Data Integration Operations Mart

Parent article

The PDI Operations Mart is a centralized data mart that stores job or transformation log data for auditing, reporting, and analysis. The PDI Operations Mart enables you to collect and query Data Integration log data and then use the Pentaho Server tools to examine the log data in reports, charts, and dashboards. The data mart is a collection of tables organized as a data warehouse using a star schema. Together, the dimension tables and a fact table represent the logging data. These tables must be created in the PDI Operations Mart database.
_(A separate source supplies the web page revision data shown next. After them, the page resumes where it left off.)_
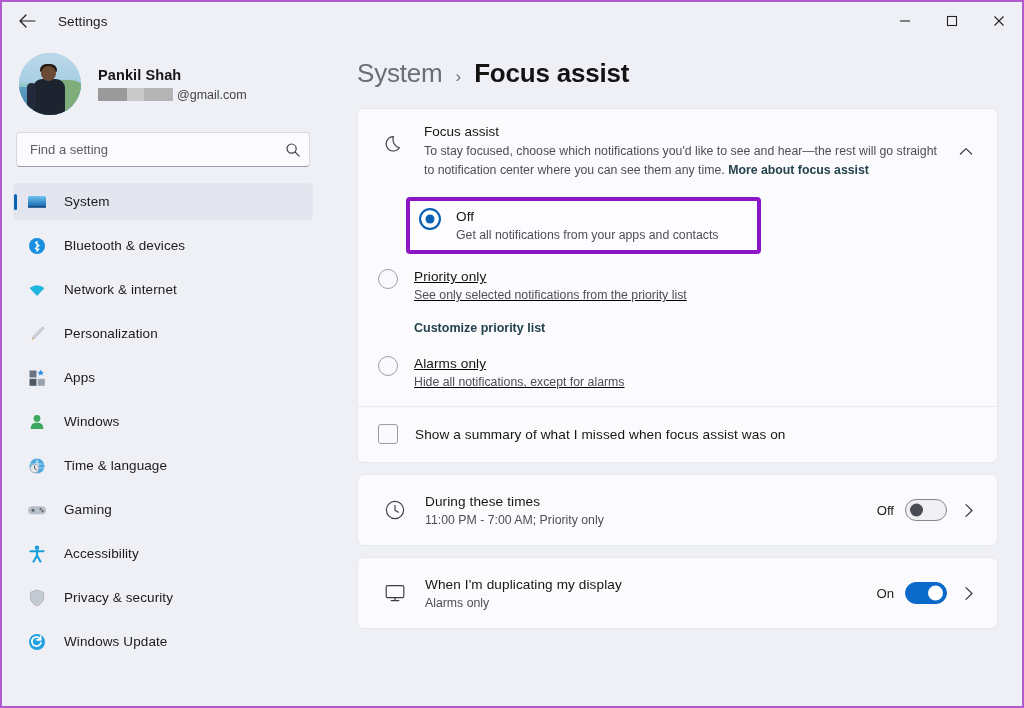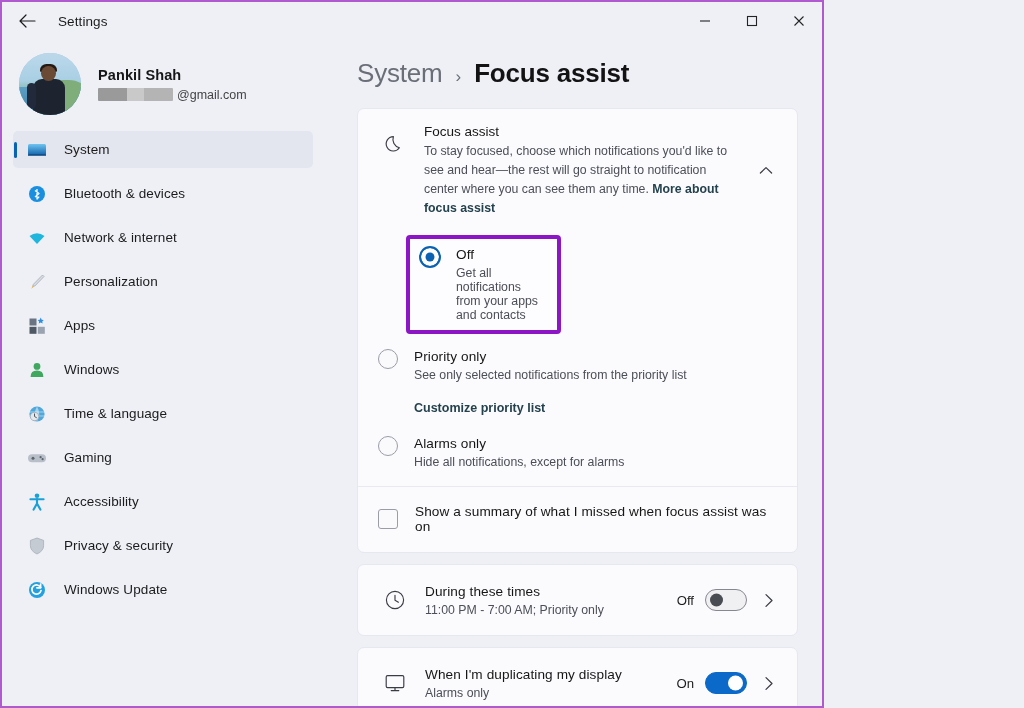--- a/index.html
+++ b/index.html
@@ -14,7 +14,7 @@
 
   #app {
     position: relative;
-    width: 824px;
+    width: 1024px;
     height: 708px;
     background: #eef0f6;
     border: 2px solid #b05ad0;

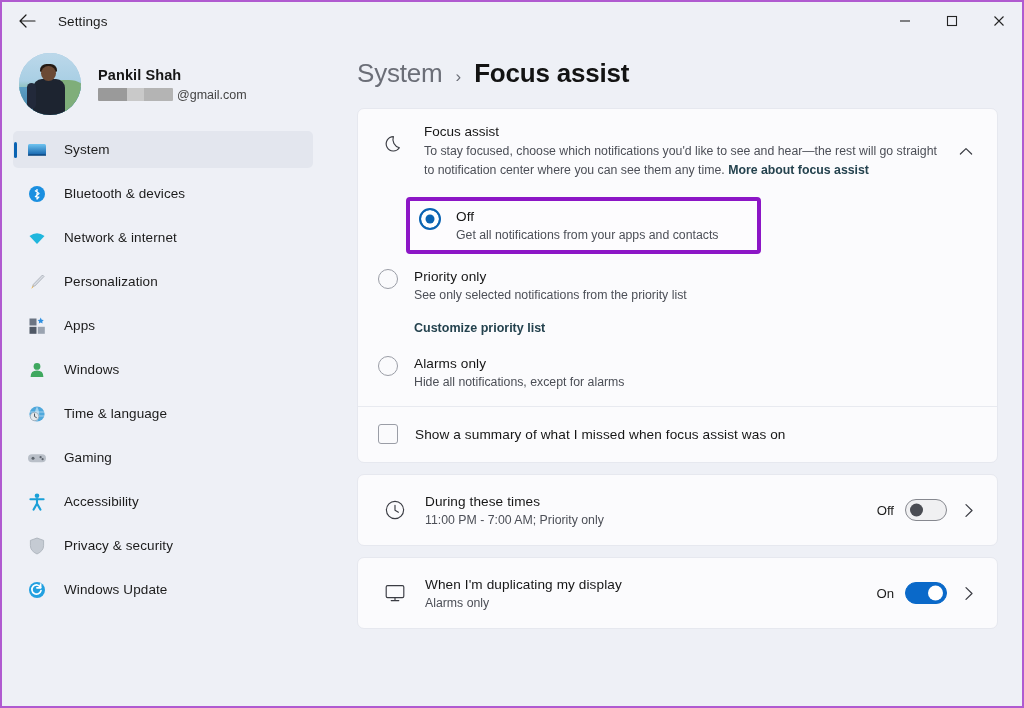--- a/index.html
+++ b/index.html
@@ -503,6 +503,15 @@
         </div>
       </div>
 
+      <div class="search-wrap">
+        <input class="search-input" type="text" placeholder="Find a setting" style="">
+        <span class="search-icon-btn">
+          <svg width="16" height="16" viewBox="0 0 16 16" fill="none">
+            <circle cx="6.6" cy="6.6" r="4.6" stroke="#3b3d45" stroke-width="1.2"></circle>
+            <path d="M10.2 10.2 L14.2 14.2" stroke="#3b3d45" stroke-width="1.2" stroke-linecap="round"></path>
+          </svg>
+        </span>
+      </div>
 
       <div class="nav">
 

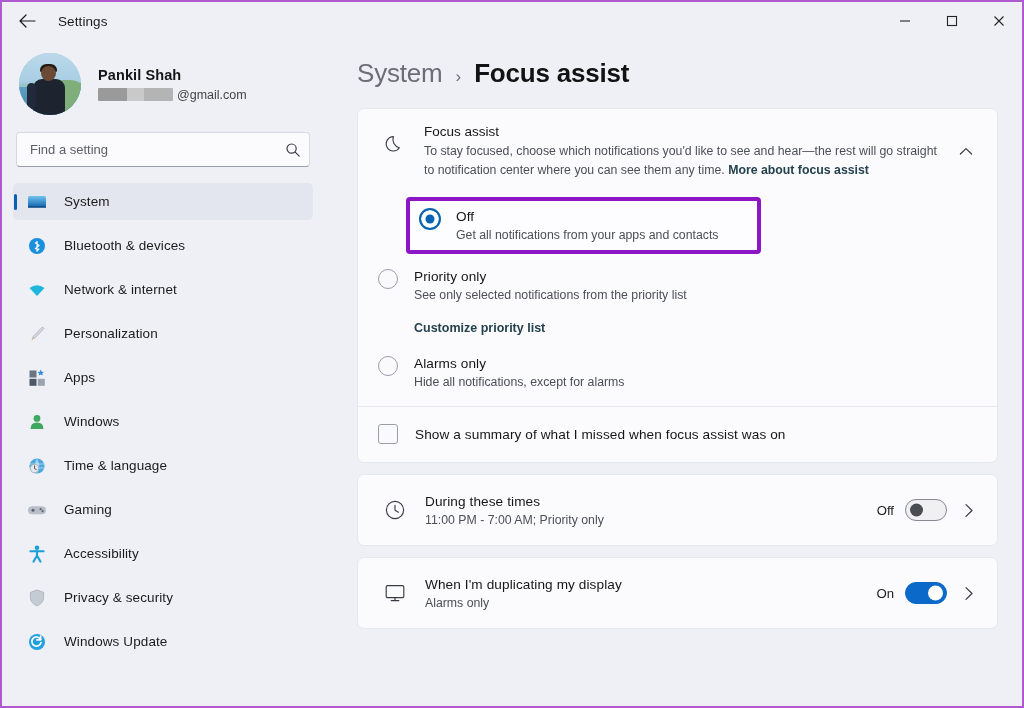--- a/index.html
+++ b/index.html
@@ -288,6 +288,7 @@
     padding: 9px 20px 9px 20px;
     cursor: pointer;
     position: relative;
+    text-decoration: underline;
   }
   .opt-hl {
     border: 4px solid #8c16c6;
Pentaho provides SQL scripts to create these tables for the PostgreSQL database. A Data Integration job populates the time and date dimensions.

NoteFor optimal performance, be sure to clean the operations mart periodically.

Getting started

Installation of the Data Integration Operations Mart depends on the following conditions and prerequisites:

Database requirement

Before proceeding with the Data Integration Operations Mart installation steps below, ensure that your Pentaho Server and Pentaho Repository are configured with one of the following database types:
  • PostgreSQL
  • MySQL
  • Oracle
  • MS SQL Server

If you need to review the Pentaho Server installation method, see Pentaho installation.

Existing 8.3 installation

If you have an existing 8.3 installation of the PDI client (Spoon) and the Pentaho Server, you must configure them to use the Data Integration Operations Mart using the Installation Steps below.

Installation Steps

To install the Data Integration Operations Mart, you will perform the following steps:

  • Step 1: Get the Data Integration Operations Mart files
  • Step 2: Run the setup script
  • Step 3: Set the global Kettle logging variables
  • Step 4: Add logging and Operations Mart connections
  • Step 5: Add a JNDI connection for the Pentaho Server
  • Step 6: Add the Data Integration Operations Mart ETL solution and sample reports to the Pentaho Repository
  • Step 7: Initialize the Data Integration Operations Mart
  • Step 8: Verify the Data Integration Operations Mart is working

Step 1: Get the Data Integration Operations Mart files

The Data Integration Ops Mart files are available for download from the Pentaho Customer Support Portal.

Procedure

  1. On the Customer Portal home page, sign in using the Pentaho support user name and password provided in your Pentaho Welcome Packet.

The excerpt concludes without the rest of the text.